**Recorded data**
────────────────────────────────────────

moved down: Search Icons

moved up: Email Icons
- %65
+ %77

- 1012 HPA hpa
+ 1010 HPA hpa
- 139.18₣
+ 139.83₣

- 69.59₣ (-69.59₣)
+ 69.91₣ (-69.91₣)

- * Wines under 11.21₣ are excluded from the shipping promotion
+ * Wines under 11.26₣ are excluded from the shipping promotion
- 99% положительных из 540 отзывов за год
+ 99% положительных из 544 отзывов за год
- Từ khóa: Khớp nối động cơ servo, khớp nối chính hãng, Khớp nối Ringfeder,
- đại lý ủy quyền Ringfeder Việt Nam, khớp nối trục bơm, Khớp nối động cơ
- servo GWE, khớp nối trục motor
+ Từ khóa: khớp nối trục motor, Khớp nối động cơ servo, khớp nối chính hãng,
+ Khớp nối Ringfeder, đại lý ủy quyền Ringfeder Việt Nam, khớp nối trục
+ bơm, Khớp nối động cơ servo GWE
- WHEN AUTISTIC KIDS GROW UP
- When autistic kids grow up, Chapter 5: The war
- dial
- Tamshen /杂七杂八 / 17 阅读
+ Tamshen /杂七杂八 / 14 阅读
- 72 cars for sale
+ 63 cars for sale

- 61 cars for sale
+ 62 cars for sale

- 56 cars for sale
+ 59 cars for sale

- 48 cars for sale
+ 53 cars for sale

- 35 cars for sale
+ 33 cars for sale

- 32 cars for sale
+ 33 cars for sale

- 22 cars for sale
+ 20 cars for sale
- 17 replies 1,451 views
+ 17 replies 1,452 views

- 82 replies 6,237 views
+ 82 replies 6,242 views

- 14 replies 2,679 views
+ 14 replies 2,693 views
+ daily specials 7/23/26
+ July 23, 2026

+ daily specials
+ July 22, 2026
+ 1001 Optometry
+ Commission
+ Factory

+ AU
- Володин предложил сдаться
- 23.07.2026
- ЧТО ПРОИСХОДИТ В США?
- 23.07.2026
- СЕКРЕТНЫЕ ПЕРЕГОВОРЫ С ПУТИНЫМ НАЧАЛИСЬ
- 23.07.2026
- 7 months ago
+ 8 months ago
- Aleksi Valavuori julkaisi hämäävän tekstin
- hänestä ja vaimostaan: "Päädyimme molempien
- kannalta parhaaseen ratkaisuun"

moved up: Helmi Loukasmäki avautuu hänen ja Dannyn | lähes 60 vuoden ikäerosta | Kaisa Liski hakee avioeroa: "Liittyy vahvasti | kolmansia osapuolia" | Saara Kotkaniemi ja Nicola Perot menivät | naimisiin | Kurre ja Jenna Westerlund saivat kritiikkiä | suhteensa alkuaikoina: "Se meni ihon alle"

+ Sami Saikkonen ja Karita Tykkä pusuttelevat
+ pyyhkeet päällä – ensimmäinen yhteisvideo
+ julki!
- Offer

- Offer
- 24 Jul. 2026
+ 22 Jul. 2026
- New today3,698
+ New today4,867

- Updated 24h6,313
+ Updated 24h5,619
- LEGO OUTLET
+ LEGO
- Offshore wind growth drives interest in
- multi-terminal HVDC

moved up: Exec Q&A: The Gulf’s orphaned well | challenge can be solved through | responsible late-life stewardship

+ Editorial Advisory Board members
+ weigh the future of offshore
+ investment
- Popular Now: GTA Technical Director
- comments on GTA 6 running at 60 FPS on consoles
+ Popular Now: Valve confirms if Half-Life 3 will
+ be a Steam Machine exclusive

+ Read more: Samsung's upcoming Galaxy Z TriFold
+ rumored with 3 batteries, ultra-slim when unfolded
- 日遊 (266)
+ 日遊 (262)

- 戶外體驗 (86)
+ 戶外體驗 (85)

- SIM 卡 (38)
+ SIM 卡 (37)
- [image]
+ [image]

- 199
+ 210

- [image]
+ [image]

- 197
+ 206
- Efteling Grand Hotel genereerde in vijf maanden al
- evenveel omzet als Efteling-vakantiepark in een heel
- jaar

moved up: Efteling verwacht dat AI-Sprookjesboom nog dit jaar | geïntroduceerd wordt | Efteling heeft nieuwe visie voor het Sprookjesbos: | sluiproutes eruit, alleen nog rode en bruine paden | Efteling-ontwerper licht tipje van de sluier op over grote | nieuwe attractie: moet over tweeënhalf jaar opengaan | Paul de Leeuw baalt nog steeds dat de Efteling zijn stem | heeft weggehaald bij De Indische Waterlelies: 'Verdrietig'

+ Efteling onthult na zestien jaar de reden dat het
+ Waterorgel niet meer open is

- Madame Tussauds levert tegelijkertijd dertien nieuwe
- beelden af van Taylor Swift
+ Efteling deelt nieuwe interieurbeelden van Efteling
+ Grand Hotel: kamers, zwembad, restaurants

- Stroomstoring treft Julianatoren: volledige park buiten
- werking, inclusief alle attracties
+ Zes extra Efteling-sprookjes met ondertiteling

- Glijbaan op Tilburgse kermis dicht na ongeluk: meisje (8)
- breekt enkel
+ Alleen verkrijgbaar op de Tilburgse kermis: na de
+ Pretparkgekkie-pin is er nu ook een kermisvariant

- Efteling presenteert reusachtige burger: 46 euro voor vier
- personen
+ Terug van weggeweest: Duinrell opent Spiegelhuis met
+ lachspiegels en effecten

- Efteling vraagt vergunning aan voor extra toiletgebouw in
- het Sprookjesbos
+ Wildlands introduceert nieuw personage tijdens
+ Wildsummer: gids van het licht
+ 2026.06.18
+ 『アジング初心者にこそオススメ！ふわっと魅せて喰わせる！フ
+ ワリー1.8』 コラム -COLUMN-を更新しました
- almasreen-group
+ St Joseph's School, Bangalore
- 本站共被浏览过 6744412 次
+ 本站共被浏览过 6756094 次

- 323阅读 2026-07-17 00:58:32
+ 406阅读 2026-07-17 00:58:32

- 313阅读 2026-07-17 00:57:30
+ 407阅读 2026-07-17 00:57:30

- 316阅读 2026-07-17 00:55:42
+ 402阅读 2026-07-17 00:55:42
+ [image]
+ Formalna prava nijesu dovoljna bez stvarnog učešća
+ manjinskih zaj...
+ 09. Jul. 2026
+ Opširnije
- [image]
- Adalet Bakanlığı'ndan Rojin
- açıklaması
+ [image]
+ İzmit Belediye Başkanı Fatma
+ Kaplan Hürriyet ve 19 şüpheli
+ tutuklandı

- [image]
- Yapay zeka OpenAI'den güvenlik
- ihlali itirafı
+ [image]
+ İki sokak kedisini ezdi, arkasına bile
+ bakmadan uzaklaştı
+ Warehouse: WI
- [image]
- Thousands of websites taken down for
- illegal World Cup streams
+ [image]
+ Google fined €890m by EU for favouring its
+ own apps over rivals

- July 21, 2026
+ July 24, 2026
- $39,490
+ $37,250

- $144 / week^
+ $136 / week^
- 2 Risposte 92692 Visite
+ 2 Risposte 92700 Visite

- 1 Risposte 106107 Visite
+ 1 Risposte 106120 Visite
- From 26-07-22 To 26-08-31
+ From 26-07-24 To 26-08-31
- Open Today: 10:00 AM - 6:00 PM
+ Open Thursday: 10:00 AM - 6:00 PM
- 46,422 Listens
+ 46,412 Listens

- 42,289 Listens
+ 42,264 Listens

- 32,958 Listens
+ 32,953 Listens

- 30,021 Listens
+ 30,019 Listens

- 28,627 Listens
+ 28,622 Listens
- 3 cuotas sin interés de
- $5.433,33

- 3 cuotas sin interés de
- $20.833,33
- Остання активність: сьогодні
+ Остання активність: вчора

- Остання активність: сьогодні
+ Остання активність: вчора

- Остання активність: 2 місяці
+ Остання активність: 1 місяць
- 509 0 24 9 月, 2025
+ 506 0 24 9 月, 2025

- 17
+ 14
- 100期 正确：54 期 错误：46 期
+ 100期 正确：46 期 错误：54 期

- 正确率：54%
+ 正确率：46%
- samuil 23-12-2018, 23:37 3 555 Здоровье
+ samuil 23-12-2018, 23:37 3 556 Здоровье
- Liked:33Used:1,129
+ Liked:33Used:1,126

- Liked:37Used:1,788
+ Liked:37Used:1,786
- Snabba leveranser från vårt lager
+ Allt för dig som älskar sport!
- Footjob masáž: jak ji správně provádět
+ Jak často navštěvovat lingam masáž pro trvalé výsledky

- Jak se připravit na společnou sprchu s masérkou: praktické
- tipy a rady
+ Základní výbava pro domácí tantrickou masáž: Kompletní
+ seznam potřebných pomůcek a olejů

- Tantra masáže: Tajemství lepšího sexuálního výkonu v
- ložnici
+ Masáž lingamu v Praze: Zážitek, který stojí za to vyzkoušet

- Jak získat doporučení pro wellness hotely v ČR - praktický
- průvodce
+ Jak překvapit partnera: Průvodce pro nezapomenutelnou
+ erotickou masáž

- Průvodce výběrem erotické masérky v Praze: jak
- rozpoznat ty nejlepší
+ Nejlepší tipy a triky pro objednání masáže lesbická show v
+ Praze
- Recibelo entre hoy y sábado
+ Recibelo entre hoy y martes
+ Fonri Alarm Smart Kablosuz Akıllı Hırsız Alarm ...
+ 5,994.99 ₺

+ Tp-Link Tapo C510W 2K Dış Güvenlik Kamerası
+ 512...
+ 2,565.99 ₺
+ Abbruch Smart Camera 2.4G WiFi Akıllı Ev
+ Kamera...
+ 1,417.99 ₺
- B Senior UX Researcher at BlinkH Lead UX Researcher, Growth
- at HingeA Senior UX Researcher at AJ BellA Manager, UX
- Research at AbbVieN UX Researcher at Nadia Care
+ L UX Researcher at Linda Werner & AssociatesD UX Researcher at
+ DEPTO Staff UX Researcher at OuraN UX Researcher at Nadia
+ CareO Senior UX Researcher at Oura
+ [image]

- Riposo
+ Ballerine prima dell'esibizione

────────────────────────────────────────

**Exercise details**
Answer with one number, namely the count of lines in the entries that include the word "отзывов".

**Written answer**
2